Pierre Corvaisier, Digital Geography marketing manager at THALES Communications, and Xavier Lhomme, development engineer, tell us how their company used Open CASCADE to build an application for 3D photogrammetry based on a particularly innovative CAD approach.
Open CASCADE: The Digital Geography department of THALES Communications devotes 90% of its activity to the development of systems for military use that are based on the mass production of cartographic data with the photogrammetric method. How did you happen to come up with the "RealCity" project, which is aimed at civilians, in particular urban planners?
Pierre Corvaisier: Our research work focuses above all on imaging in a military context, but our tools also give top performance for civilian applications. In general, we try to transfer the technological advances stemming from our R&D projects to civilian industry.
The feedback loop between military and civilian projects is continuous and extremely enriching. Often, working on civilian applications allows us to carry out validations and developments that would not be possible or allowed in a military system. On the other hand, military demands place the bar of performance very high.
Our application, SPDG 3D, is a system for the production of geographical data in 3D. Used for the "RealCity" project, it was built on platforms first developed for the reconnaissance of military targets within limits approaching real time. We later adapted and developed these systems to achieve the mass-production of topographic maps for the general public. Next, Xavier Lhomme had the idea of combining the techniques used in CAD with those used in photogrammetry to create urban environments from aerial images.
OCC: SPDG 3D is a 3D photogrammetric system based on Open CASCADE. Exactly what is a 3D photogrammetric system?
Xavier Lhomme: To simplify, photogrammetry is a measuring technique that allows modeling a 3D space using images. This technique has existed for over 150 years.
Today, traditional digital photogrammetric systems use stereoscopic processors that superimpose two images from analogic or digital captors installed in high-resolutions satellites or airplanes. There are also systems capable of processing land-based images for architectural photogrammetry with an underlying geometry that is slightly different.
Similar to BD TopoŽ, the reference database containing the 3D physical description of French territory, aerial photogrammetry systems allow the reconstitution of planimetric data in 2D5. It is very rare to find a system like SPDG 3D that can reconstruct the data as a 3D volume. SPDG 3D enables the user to build a complete urban environment. Since this reconstruction is the faithful transcription of real building geometry, it becomes possible, for example, to study the integration of architectural projects within a real environment without a physical mock-up. Telecommunications companies can also use these 3D data to calculate the placement of relay antennas, or urban planners to visualize very precisely their impact on coverage quality.
OCC: What advantages did a CAD approach bring to this software?
Thanks to the advanced CAD modeling functionality of Open CASCADE, SPDG 3D enlarges the possibilities of 3D reconstruction. Thus, users can model an interior courtyard by subtracting two elementary volumes through a Boolean operation. They can also attach elements (face, edge, vertex) on reconstructed objects by means of projections, a typical CAD operation. SPDG 3D is, in effect, a complete CAD modeler equipped with 3D visualization in real time that completes stereoscopic processing in the photogrammetric system.
Open CASCADE provides the link between the world of photogrammetry and that of CAD.
OCC: What advantages do you see in working with an open-source development platform?

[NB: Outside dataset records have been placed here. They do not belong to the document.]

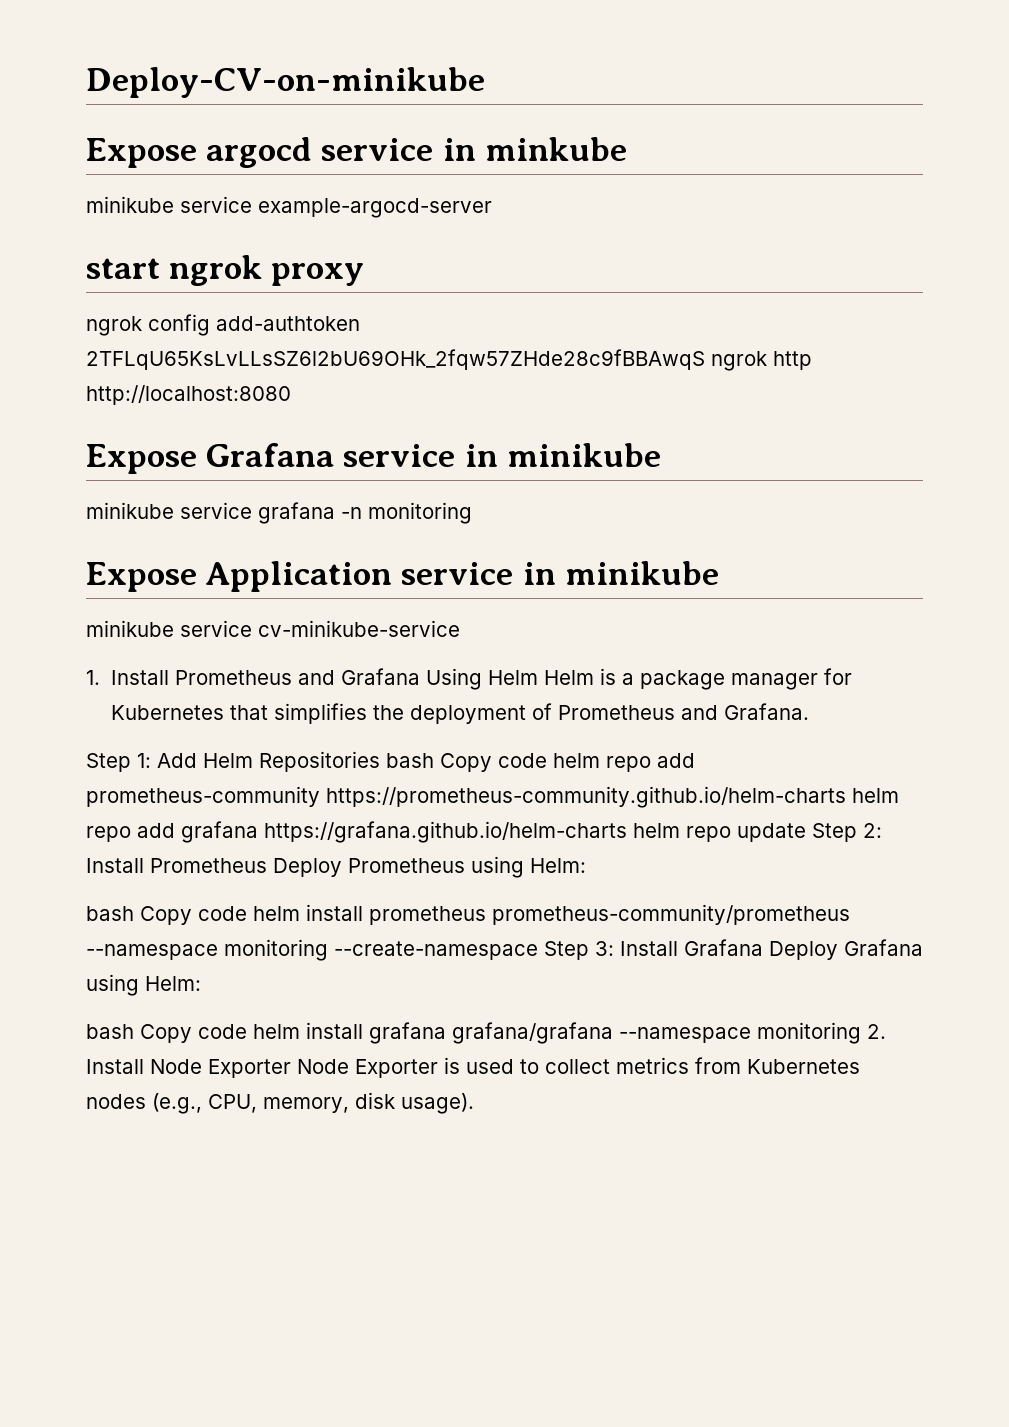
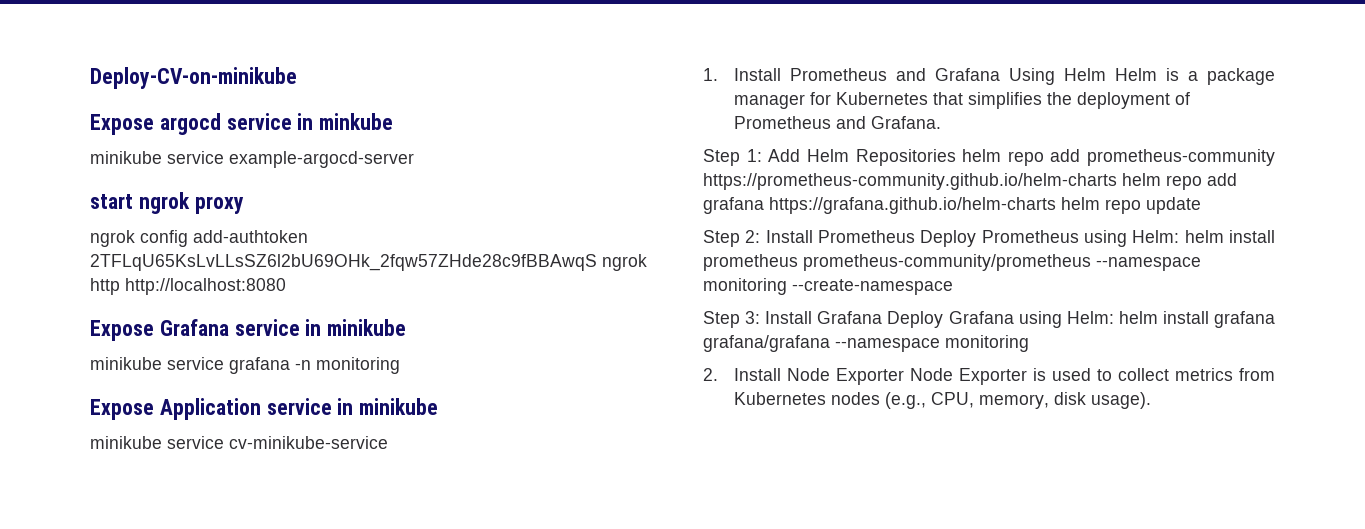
- Add Helm Repositories bash Copy code helm repo add prometheus-community https://prometheus-community.github.io/helm-charts helm repo add grafana https://grafana.github.io/helm-charts helm repo update Step 2:
+ Add Helm Repositories helm repo add prometheus-community https://prometheus-community.github.io/helm-charts helm repo add grafana https://grafana.github.io/helm-charts helm repo update
+ Step 2:
- Install Prometheus Deploy Prometheus using Helm:
- bash Copy code helm install prometheus prometheus-community/prometheus --namespace monitoring --create-namespace Step 3:
+ Install Prometheus Deploy Prometheus using Helm: helm install prometheus prometheus-community/prometheus --namespace monitoring --create-namespace
+ Step 3:
- Install Grafana Deploy Grafana using Helm:
- bash Copy code helm install grafana grafana/grafana --namespace monitoring 2. Install Node Exporter Node Exporter is used to collect metrics from Kubernetes nodes (e.g., CPU, memory, disk usage).
+ Install Grafana Deploy Grafana using Helm: helm install grafana grafana/grafana --namespace monitoring
+ 2. Install Node Exporter Node Exporter is used to collect metrics from Kubernetes nodes (e.g., CPU, memory, disk usage).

PC: Not only can be sure of the long-term viability of our developments thanks to transparent access to the source code, we can also obtain top performance with a minimal investment.
Our customers target the long term and we are obliged to answer their demands for stability. Typically, a project stretches over 10 to 15 years. Being able to ensure the maintenance of software developments and continued improvement of the system during this period represents both a challenge and a major advantage. Open CASCADE facilitates the long-term viability of the system.
XL: We reduce development costs by using Open CASCADE in conjunction with other open-source tools, like the Open Inventor visualizer, built on SGI's OpenGL format and providing supplementary graphical functionality. We also use the PostgreSQL relational database system. We are able to choose with more flexibility, more control over the evolution of our applications. And, not least, this reduction in costs allows us to be more competitive on bids.
In addition, the spirit of free exchange and the trend towards the use of standards that are inherent in the Open Source movement go hand in hand with the research and development needs of our company.
OCC: What is the future of SPDG 3D?
XL: This system was developed within the framework of a study carried out for the Ministry of Industry. It is a demonstrator and we are still working on some of the functionality, so that this prototype is in constant evolution. However, we have recently emphasized the ergonomic aspects in order to industrialize the application as soon as possible. Two other military studies have allowed us to add complementary functionality to the prototype.
PC: What we have learned from these projects will help to enrich our other research programs, thus closing the development cycle that goes from the military domain to civilian applications, then returns once again to the starting point.
A number of civilian and military industrialization projects are currently under study. We are also working on a prototype that will allow taking advantage of the reconstructed 3D data and can be used by local communities or other public services.